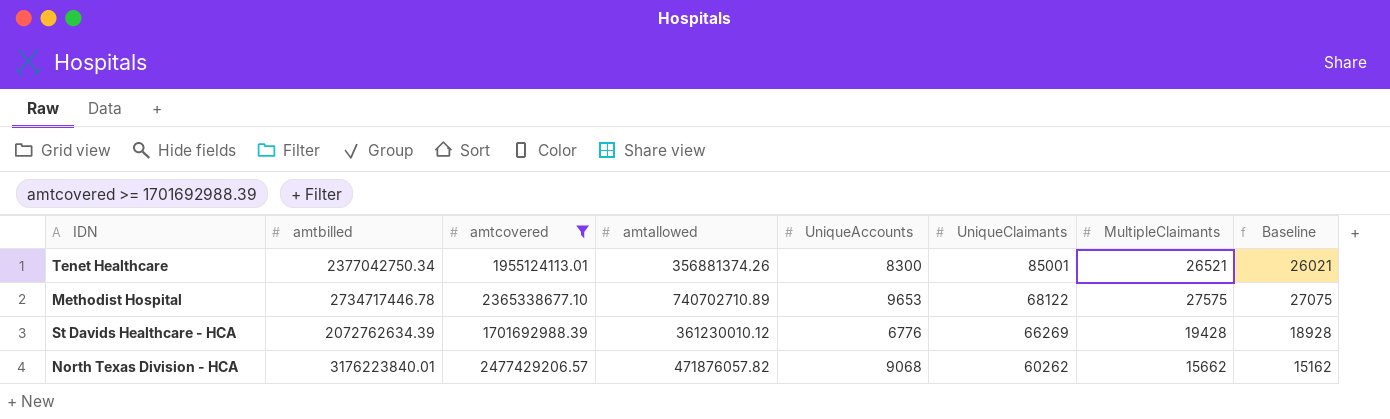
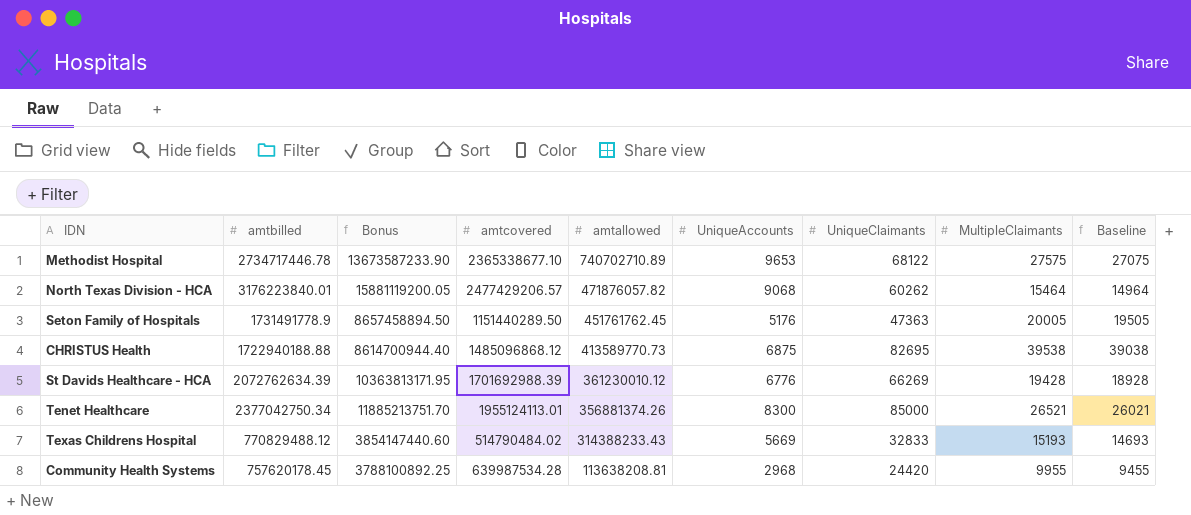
filter: amtcovered >= 1701692988.39 -> none
row order: UniqueClaimants descending -> amtallowed descending
column Bonus | formula: none -> [amtbilled] * 5
North Texas Division - HCA | MultipleClaimants: 15662 -> 15464
North Texas Division - HCA | Baseline: 15162 -> 14964
Tenet Healthcare | UniqueClaimants: 85001 -> 85000

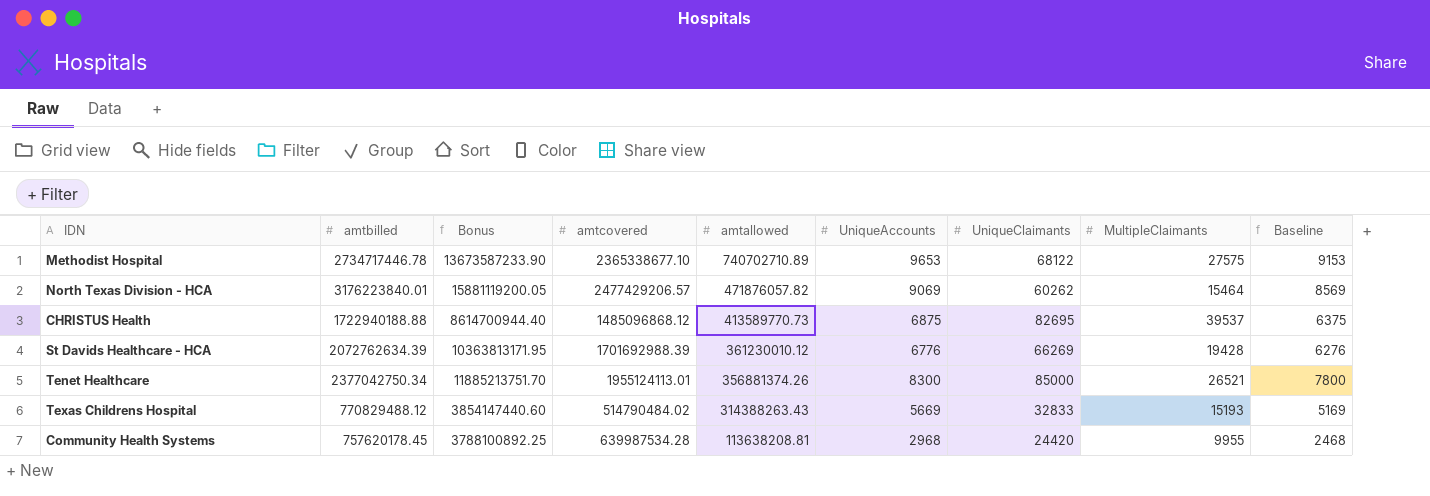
column Baseline | formula: [MultipleClaimants] - 500 -> [UniqueAccounts] - 500
row Seton Family of Hospitals: 1731491778.9 | 8657458894.50 | 1151440289.50 | 451761762.45 | 5176 | 47363 | 20005 | 19505 -> none
North Texas Division - HCA | UniqueAccounts: 9068 -> 9069
CHRISTUS Health | MultipleClaimants: 39538 -> 39537
Texas Childrens Hospital | amtallowed: 314388233.43 -> 314388263.43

> **Exercise goal**
Go through the data above and print exactly the lines from its first line through the line holding "Tenet Healthcare |", both included, leaving pictures aside.

> **Task output**
filter: amtcovered >= 1701692988.39 -> none
row order: UniqueClaimants descending -> amtallowed descending
column Bonus | formula: none -> [amtbilled] * 5
North Texas Division - HCA | MultipleClaimants: 15662 -> 15464
North Texas Division - HCA | Baseline: 15162 -> 14964
Tenet Healthcare | UniqueClaimants: 85001 -> 85000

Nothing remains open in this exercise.